The letter from Good Law Project lawyers, which Vince supports, argues that HMRC has taken a “general approach” to the valuation of private equity funds since a 1987 statement agreed between industry and the tax authority – which now is reflected in HMRC’s internal statement manuals.

This statement stated that the fund’s profits would not normally be taxed as trading income but instead as investment profits. The capital gains tax rate is 28%, while the marginal income tax rate is 45%.

The buyout industry argues that its payouts are not bonuses but investment returns as investors are required to put their money into deals to be eligible. This makes them eligible for the lower CGT rate.

But Vince’s legal challenge argues that the day-to-day reality of most private equity firms, especially acquisition firms, means they should be considered businesses, not investments.

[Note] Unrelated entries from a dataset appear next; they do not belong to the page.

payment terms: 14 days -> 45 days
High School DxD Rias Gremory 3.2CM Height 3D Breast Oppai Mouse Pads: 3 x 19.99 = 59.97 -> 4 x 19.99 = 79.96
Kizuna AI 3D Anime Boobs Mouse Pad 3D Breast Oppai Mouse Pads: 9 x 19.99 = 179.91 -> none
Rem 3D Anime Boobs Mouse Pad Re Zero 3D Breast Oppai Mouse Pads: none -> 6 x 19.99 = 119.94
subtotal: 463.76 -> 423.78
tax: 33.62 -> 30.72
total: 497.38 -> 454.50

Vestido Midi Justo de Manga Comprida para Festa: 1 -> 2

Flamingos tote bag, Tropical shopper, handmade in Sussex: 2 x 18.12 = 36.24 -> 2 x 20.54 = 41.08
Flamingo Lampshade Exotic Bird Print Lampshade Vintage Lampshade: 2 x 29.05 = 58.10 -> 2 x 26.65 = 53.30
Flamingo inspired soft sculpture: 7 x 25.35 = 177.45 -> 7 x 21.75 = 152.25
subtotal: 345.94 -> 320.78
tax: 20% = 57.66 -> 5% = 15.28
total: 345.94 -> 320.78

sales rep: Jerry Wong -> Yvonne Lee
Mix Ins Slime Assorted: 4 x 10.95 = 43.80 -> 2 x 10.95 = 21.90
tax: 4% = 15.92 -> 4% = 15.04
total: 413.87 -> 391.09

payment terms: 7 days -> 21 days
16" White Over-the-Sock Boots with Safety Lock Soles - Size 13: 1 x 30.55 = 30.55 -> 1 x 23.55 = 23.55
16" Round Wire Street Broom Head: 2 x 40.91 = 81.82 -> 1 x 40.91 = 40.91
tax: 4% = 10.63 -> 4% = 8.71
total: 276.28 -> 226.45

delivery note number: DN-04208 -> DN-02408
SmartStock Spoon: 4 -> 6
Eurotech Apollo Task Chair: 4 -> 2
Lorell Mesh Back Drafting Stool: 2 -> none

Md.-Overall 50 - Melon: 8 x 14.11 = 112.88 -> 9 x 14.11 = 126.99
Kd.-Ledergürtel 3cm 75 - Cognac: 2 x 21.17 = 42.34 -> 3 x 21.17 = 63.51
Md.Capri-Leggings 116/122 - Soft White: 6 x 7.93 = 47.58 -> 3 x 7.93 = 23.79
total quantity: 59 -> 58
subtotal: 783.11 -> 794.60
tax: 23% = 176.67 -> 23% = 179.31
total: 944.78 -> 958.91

“To our knowledge, HMRC has not opened a commercial investigation into the tax returns of acquiring fund managers, challenging their treatment of interest brought in as principal,” the letter said. “While it is correct that HMRC does not, in practice, conduct a proper factual assessment of each fund’s operations before concluding whether or not they are trading, we believe they may be acting illegally.”

The letter gives HMRC until 9 June to respond before starting judicial review. HMRC declined to comment.

Tax activist and former Clifford Chance attorney Dan Neidle, whose research the legal claim developed, estimated the treasury was losing around £600m a year by taxing the carry as a capital gain.

Neidle said the 1987 deal was well known in City circles and a source of jealousy from other sectors, particularly banks and hedge funds, who did not enjoy the same certainty that the deal gave to private equity.

“Private equity is taxed not on the basis of the letter of the law, but on the basis of a 1987 deal and this is not a fair way to make taxes work.”